Ma Piech è come la Fenice, riesce sempre a risorgere dalle ceneri. Guidò fin da allora una strategia d’espansione. Così Vw rilevò non solo Seat e Skoda, ma anche marchi di lusso, da Rolls Royce (di cui però poi le restò solo Bentley, dopo una sconfitta con Bmw cui alla fine andò il marchio della silver lady), Bugatti, Lamborghini. Fece di Vw il numero uno in Cina. E con i suoi uomini portò Audi al livello di un marchio premium capace di sfidare Bmw, Mercedes e Lexus.
I suoi uomini sono quelli che non lo sfidano. Chi lo sfida paga sempre. Da FranzJosef Kortuem, capo di Audi destituito nel 1993 dopo appena 13 mesi, al suo successore FranzJosef Paefgen: nel 2001 bastò una frase sussurrata da Piech (in un’intervista alla Frankfurter Allgemeine) contro "la stagnazione alla Audi" per costargli il posto. Fino a Bernd Pischetsrieder, l’ex ceo di Bmw, che Piech aveva inizialmente scelto come successore alla guida di Vw. Divergenze sulla strategia dei modelli e di potere bastarono a spingere Piech a mobilitare dietro le quinte il potente consiglio di sorveglianza e i sindacati contro Pischetsrieder, e a farlo cadere, nel dicembre 2006.
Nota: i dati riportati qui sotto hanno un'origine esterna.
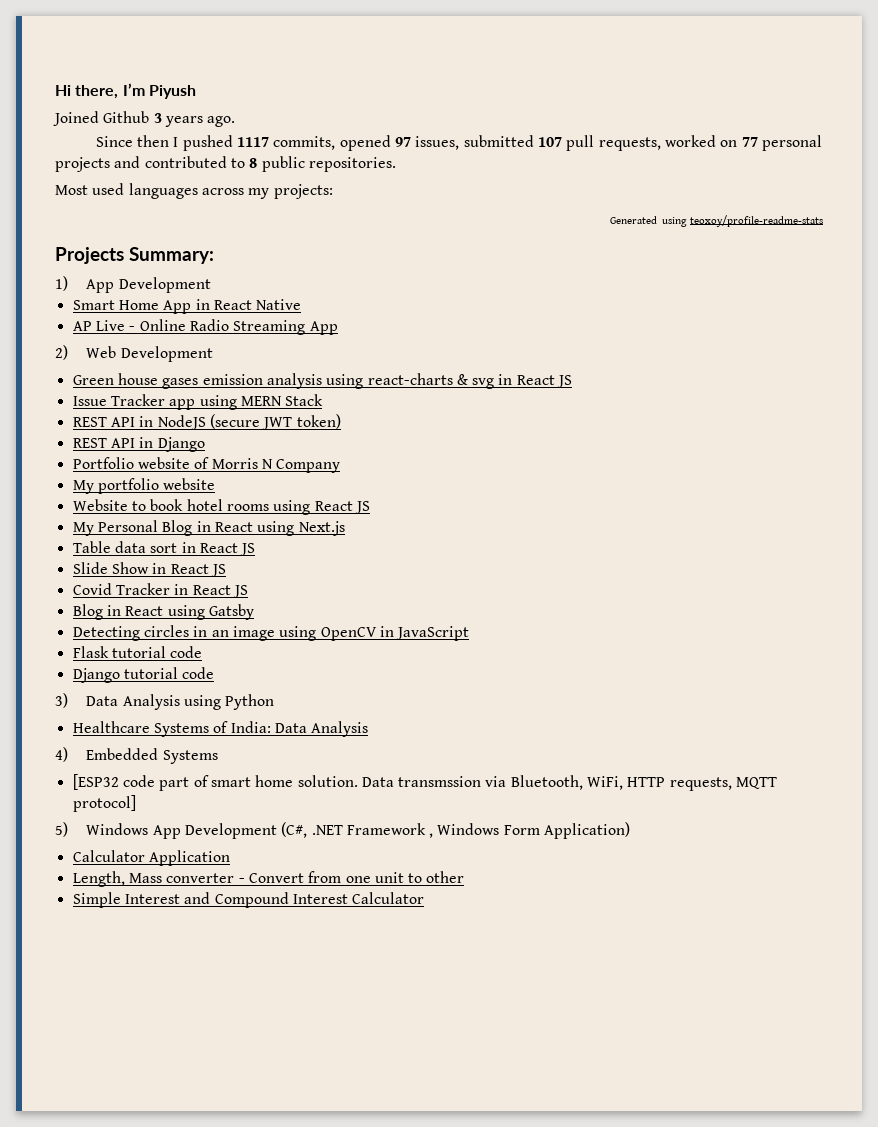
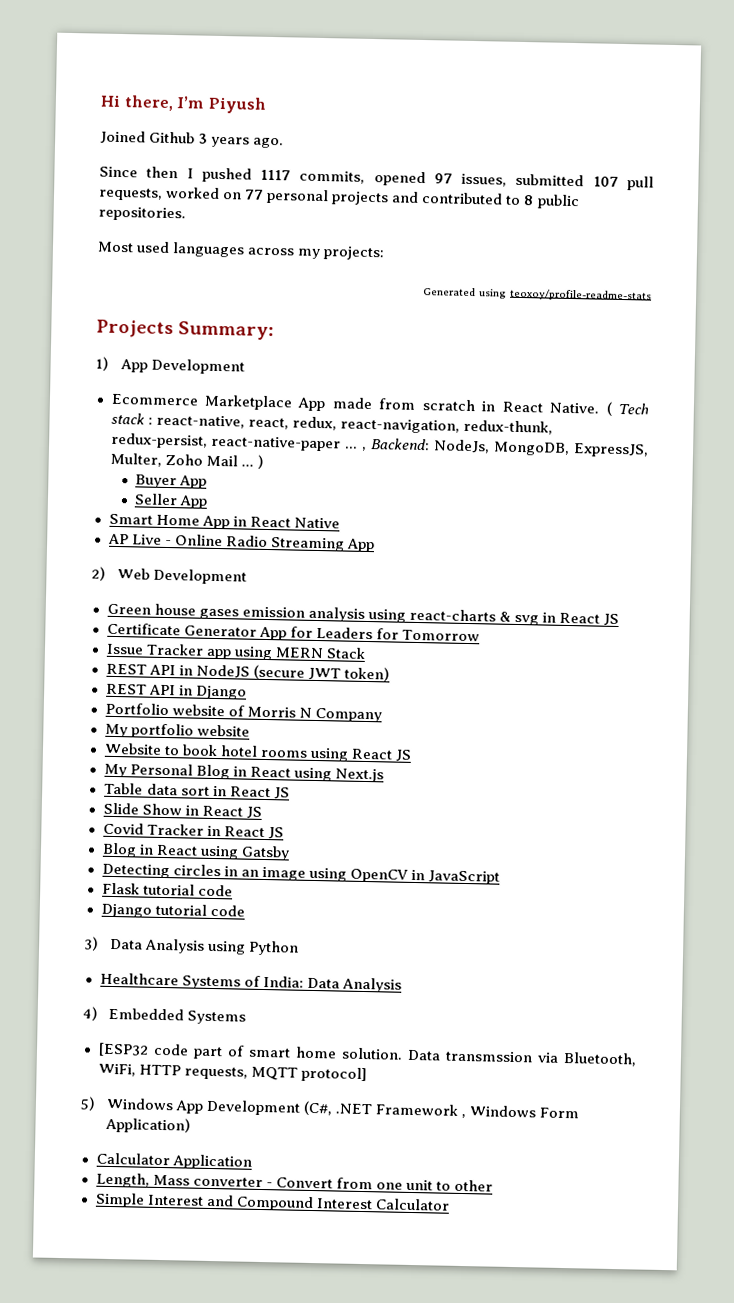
+ Ecommerce Marketplace App made from scratch in React Native. ( Tech stack : react-native, react, redux, react-navigation, redux-thunk, redux-persist, react-native-paper ... , Backend: NodeJs, MongoDB, ExpressJS, Multer, Zoho Mail ... )
+ Buyer App
+ Seller App
+ Certificate Generator App for Leaders for Tomorrow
Gli ultimi ad assaggiare la potenza fredda e spietata del samurai austriaco sono stati i cugini e altri parenti del casato Porsche: Wolfgang e gli altri eredi di Ferry. E Wendelin Wiedeking, ceo di Porsche, protagonista nei Novanta e all’inizio di questo secolo del rilancio della "Ferrari tedesca". Porsche aveva una cassa di guerra straricca, Wiedeking e i rivali di Piech nel casato avevano cominciato a carezzare concretamente l’idea di rilevare Volkswagen. E’ stata una guerra senza esclusione di colpi, in cui Piech ha saputo avere la meglio mobilitando ogni stratagemma, ogni mossa da scacchista, ogni blitz a sorpresa, ogni conoscenza nel mondo politico. Non solo nella Spd, in cui il suo grande amico e fan era stato Gerhard Schroeder durante il suo cancellierato, ma anche la CduCsu di Angela Merkel, dove è con Piech il giovane popolare Christian Wulff, governatore della Bassa Sassonia. Cioè dello Stato dove sorge Wolfsburg, la casa madre. Anche i sindacati sono stati compatti col "dottor Ferdinand", che quasi idolatrano. Poi sono emersi scandali di insider trading che hanno travolto Wiedeking. Alla fine, insomma, il resto del casato si è arreso con dignità, in nome della pace in famiglia e del successo del gruppo. Adesso, grande azionista di Porsche Automobil Holding (di cui Vw ha il controllo), e presidente del consiglio di sorveglianza di Volkswagen, ricchissimo, Ferdinand Karl Piech è all’apice della sua potenza. Con lo sbarco in Giappone, può dire come un imperatore d’altri tempi che sul suo regno non tramonta mai il sole. Con Suzuki, ha in mano le chiavi per sfondare in India, Cina, e negli altri mercati di domani.